Package

org.apache.daffodil

grammar

Permalink

package grammar

Grammar Mixins for Schema Compilation

DFDL is defined using a data syntax grammar. Daffodil compiles a DFDL schema into runtime data structures using a technique that tries to be faithful to this notion of a data syntax grammar. The exact data syntax grammar used in the DFDL specification is not really suitable to base an implementation on, but where possible we have named the grammar production rules, and terminals of the grammar consistently with the DFDL specification.

The grammar rules are members of the DSOM traits/classes that use a grammar notation, organized as grammar rules the applicability of which is controlled by boolean test guard expressions.
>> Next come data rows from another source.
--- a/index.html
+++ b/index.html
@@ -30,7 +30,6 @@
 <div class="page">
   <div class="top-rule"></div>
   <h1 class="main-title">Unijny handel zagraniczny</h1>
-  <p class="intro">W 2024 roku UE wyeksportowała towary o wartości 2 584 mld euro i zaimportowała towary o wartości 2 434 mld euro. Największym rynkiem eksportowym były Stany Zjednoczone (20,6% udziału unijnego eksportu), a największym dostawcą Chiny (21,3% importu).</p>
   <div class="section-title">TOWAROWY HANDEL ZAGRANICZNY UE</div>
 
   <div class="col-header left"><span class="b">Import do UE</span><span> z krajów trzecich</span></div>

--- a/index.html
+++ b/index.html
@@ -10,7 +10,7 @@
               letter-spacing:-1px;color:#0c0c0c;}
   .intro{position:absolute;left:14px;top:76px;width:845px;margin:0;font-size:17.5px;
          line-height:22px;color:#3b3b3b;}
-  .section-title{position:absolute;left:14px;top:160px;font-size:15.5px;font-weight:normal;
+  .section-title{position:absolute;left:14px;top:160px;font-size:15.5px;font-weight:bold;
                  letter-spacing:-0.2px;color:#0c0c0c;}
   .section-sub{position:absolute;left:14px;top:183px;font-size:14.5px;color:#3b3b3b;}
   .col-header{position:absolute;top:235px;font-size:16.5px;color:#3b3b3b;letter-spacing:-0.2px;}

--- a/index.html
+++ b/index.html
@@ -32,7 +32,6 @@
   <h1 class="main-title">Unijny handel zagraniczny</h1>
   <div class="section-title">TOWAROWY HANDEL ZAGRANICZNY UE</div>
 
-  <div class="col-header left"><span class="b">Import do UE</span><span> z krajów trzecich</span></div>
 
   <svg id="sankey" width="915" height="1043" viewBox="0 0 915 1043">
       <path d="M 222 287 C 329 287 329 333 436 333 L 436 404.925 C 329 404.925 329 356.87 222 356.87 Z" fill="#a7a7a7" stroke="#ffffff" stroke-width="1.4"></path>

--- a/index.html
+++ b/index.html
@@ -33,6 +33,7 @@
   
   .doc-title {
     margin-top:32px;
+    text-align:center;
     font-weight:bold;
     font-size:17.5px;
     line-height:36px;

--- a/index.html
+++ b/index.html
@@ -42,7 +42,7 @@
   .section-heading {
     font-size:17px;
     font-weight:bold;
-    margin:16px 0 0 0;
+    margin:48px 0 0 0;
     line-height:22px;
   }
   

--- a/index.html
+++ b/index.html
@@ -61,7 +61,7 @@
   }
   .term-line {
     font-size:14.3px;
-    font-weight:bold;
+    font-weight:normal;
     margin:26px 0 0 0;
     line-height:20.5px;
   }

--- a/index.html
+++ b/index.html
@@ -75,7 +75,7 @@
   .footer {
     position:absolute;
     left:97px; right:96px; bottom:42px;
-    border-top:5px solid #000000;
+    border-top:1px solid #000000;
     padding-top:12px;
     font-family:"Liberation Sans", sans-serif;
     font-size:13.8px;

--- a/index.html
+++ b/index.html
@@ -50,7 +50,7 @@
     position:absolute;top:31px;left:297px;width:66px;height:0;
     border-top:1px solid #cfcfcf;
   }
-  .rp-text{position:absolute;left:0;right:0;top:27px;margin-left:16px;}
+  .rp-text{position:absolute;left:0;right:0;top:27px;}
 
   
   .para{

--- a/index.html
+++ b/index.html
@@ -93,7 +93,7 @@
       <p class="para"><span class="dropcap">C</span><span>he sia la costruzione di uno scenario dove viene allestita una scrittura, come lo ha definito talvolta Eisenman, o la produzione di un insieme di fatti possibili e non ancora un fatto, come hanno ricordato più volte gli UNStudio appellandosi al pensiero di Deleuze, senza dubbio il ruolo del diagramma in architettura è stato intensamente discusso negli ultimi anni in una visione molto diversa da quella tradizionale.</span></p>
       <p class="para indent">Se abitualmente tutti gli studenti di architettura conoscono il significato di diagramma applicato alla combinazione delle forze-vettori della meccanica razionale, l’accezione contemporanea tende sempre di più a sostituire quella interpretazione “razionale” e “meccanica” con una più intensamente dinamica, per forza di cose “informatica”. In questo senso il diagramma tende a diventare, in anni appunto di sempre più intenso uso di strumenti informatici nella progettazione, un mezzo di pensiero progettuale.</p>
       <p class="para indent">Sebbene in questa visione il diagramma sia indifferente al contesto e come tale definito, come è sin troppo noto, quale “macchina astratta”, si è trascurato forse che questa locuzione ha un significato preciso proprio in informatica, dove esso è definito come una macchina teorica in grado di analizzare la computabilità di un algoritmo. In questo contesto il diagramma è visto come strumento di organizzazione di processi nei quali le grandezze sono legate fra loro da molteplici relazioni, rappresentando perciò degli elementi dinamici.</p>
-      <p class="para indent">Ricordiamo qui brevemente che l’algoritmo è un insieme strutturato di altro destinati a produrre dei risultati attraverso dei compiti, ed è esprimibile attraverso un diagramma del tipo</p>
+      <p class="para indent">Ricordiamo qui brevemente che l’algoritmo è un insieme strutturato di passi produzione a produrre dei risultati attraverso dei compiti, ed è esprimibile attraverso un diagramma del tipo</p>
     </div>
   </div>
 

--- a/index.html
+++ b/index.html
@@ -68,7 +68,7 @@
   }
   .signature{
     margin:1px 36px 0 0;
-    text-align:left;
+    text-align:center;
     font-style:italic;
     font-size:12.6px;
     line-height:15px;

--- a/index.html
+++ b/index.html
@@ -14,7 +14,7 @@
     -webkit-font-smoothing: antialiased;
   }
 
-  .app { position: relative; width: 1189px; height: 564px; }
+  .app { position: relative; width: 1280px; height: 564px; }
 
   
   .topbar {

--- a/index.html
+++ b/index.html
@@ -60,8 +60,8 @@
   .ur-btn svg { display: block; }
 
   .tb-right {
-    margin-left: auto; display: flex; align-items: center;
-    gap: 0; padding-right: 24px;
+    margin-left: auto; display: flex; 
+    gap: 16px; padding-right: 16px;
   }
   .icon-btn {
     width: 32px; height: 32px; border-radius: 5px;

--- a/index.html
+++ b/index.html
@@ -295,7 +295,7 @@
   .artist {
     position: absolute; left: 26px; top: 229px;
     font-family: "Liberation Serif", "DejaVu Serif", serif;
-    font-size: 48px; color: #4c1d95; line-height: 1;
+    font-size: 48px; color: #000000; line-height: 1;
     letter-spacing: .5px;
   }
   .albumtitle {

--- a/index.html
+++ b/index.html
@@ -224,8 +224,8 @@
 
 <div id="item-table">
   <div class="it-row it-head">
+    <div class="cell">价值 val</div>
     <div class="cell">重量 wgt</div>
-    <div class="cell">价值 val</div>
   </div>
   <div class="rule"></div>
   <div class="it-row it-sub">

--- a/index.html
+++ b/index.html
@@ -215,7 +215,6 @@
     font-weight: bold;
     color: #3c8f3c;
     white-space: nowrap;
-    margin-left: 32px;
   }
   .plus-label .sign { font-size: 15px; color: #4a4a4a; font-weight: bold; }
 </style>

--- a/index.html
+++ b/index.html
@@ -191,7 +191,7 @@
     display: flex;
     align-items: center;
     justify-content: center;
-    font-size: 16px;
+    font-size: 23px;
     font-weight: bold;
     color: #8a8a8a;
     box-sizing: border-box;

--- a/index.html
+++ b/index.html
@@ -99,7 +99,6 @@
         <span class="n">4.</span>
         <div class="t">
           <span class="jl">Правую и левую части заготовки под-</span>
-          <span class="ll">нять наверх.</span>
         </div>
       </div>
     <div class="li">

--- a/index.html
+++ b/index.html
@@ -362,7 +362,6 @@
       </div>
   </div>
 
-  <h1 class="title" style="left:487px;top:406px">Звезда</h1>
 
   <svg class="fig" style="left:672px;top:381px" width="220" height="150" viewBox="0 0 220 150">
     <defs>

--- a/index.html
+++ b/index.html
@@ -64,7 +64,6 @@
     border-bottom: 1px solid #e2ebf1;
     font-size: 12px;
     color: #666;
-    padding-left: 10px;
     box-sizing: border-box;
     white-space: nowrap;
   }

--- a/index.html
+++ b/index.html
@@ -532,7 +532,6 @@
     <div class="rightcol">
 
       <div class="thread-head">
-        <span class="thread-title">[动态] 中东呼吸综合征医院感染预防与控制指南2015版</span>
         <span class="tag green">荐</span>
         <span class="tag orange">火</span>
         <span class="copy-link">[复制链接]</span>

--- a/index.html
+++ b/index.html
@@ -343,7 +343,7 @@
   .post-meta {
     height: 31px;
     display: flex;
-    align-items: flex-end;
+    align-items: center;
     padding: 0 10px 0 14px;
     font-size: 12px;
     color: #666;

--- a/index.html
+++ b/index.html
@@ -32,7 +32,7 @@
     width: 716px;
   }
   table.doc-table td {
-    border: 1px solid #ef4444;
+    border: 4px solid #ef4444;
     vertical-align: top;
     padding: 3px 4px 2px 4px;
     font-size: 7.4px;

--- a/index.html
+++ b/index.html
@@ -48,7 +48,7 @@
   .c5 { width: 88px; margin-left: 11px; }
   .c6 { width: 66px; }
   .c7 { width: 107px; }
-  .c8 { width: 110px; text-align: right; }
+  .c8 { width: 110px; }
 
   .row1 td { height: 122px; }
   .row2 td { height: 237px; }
In addition to the grammar rules, these mixins contain the methods that analzye the DFDL schema with its DFDL annotations, to determine whether the grammar rule is applicable. Most optimizations in the Daffodil schema compiler are implemented by way of a grammar rule or Terminal which is included or excluded (aka guarded) by an optimization.

The grammar rule mixins all inherit from the Gram trait which provides operators for expressing the rules. The concrete classes are the terminals of the grammar (instances of Terminal) and these are either primitives or combinators. The primitves and combinators are defined in the org.apache.daffodil.grammar.primitives package.

This all works very much like Scala's scala.util.parsing.combinator library, which is described in the Programming in Scala book in the chapter on Combinator Parsing. However, Daffodil's grammar adds the notion of rich predicate guards controlling the rules, and of course the result of the grammar is an entirely different data structure. But but the way rules are expressed and use of operators like "~" and "||" to create a little grammar composition language are similar.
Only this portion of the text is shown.